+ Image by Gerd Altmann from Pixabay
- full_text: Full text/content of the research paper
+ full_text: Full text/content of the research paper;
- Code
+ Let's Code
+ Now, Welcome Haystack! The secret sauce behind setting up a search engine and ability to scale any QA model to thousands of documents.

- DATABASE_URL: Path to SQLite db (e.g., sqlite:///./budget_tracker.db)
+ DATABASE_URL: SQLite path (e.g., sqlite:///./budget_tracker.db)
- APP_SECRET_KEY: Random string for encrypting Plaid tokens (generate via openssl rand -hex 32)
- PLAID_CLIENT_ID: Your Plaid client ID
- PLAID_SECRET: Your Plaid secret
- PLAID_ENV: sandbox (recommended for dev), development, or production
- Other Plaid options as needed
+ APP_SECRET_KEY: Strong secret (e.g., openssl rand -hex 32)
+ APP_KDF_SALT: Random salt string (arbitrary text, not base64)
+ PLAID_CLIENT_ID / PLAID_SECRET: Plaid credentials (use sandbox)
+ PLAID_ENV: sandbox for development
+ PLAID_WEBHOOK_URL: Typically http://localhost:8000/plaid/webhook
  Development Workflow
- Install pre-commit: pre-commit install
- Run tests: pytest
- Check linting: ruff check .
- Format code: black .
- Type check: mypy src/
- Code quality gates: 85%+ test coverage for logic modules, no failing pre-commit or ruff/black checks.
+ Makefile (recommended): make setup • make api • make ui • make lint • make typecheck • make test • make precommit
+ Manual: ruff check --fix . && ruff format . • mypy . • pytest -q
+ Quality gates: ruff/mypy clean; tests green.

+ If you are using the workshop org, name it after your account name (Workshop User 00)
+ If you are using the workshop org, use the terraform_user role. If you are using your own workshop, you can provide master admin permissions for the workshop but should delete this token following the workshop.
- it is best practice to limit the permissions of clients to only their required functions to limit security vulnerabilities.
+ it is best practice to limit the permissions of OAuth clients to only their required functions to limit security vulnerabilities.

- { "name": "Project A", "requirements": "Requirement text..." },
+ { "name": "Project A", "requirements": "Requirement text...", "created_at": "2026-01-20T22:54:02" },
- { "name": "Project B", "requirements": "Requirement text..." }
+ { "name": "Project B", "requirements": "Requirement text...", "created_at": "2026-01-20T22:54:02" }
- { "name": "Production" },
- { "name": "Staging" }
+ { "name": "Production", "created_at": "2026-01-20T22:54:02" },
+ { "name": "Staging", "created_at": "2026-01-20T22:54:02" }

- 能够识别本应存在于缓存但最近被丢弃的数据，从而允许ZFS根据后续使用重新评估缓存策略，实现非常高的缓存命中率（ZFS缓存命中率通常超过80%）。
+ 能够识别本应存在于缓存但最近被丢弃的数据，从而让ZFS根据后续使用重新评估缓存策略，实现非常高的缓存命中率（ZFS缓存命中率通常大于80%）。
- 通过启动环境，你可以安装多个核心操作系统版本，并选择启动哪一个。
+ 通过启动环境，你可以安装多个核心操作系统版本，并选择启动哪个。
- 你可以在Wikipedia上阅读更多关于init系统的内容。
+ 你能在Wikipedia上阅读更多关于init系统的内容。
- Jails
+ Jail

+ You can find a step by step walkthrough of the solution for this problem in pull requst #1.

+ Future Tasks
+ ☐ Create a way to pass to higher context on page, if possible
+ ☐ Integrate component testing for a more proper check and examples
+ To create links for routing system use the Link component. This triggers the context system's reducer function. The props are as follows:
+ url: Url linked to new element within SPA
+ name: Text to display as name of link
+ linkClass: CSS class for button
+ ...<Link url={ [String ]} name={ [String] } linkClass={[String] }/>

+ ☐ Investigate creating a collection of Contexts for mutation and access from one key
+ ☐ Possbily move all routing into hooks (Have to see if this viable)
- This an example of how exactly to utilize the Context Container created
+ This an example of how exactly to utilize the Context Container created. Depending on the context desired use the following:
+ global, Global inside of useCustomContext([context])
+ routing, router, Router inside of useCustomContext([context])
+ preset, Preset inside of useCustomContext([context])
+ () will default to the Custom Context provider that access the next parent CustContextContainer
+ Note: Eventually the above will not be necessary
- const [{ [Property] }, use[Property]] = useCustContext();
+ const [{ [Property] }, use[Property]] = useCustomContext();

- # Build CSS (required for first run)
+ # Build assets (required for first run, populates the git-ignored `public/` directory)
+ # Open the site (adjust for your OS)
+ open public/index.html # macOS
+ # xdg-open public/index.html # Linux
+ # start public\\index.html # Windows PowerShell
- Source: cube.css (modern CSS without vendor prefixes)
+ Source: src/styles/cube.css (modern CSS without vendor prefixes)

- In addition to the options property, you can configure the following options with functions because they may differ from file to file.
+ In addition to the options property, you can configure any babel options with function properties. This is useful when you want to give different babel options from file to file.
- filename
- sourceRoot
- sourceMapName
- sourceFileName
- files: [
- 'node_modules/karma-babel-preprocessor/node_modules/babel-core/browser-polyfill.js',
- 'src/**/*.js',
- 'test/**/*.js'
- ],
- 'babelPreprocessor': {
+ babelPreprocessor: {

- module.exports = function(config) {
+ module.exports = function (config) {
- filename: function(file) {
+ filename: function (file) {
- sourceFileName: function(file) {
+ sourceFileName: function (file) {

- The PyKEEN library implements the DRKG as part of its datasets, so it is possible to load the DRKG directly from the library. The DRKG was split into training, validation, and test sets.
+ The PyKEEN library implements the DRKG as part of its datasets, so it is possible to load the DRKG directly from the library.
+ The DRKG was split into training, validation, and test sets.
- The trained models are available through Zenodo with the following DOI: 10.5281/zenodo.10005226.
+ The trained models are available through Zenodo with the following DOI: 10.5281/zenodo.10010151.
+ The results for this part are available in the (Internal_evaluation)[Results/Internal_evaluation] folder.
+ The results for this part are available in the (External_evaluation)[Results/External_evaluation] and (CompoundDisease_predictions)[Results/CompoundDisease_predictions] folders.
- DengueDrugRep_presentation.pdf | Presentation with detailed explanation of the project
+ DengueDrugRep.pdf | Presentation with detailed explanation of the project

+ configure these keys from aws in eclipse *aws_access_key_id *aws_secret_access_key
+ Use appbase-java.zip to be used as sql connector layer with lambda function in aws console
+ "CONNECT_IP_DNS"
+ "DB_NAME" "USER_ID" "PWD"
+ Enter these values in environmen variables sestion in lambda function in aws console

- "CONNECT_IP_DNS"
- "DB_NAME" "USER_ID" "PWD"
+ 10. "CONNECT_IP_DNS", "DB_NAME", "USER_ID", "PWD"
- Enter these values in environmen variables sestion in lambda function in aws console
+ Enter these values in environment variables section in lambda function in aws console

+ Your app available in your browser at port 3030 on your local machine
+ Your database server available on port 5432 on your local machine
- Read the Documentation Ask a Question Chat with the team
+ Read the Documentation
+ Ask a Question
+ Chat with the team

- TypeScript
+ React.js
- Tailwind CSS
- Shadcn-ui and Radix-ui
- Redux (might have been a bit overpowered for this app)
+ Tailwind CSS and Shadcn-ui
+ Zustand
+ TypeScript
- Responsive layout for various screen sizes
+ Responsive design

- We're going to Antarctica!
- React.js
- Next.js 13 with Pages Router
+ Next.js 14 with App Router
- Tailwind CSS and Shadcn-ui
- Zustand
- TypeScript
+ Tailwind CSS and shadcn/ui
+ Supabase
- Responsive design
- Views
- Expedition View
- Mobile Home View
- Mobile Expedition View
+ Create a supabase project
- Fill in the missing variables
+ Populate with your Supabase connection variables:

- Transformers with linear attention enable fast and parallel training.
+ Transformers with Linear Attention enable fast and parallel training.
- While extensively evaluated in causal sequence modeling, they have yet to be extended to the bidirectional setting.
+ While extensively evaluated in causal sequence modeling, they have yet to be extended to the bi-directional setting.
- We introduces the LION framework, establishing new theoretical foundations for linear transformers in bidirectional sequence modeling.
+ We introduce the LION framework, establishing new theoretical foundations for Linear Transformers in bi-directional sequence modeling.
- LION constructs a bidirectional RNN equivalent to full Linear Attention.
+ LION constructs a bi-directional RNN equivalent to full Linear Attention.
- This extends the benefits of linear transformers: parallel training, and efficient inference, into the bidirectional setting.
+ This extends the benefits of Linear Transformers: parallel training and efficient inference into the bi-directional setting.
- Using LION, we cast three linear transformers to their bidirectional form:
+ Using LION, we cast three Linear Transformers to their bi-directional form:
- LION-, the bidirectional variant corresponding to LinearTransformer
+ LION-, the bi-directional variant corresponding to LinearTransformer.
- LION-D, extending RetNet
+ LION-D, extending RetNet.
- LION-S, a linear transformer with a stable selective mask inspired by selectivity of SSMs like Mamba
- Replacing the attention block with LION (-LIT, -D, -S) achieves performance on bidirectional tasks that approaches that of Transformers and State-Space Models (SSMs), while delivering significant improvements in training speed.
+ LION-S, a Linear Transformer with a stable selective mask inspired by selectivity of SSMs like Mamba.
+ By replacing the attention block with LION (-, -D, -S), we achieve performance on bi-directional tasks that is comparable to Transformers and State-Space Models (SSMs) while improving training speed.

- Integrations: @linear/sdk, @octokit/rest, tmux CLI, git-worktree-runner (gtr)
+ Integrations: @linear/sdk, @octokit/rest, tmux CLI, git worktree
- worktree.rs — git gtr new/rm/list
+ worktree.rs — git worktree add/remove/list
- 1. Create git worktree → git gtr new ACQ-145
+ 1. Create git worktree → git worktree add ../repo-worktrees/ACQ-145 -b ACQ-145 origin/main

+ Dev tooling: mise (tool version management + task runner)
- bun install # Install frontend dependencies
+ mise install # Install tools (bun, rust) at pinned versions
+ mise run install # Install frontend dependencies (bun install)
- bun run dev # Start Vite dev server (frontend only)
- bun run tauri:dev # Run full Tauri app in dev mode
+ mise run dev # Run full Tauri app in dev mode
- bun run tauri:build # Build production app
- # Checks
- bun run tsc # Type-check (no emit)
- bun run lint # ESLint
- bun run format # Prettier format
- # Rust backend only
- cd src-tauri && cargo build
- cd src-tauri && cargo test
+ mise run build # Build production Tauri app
----
[What is being asked]: In the listing above, find the line holding "- full_text: Full" and the line holding "- DATABASE_URL: Path", then output those two lines and every line between them exactly.

[Answer to the exercise]:
- full_text: Full text/content of the research paper
+ full_text: Full text/content of the research paper;
- Code
+ Let's Code
+ Now, Welcome Haystack! The secret sauce behind setting up a search engine and ability to scale any QA model to thousands of documents.

- DATABASE_URL: Path to SQLite db (e.g., sqlite:///./budget_tracker.db)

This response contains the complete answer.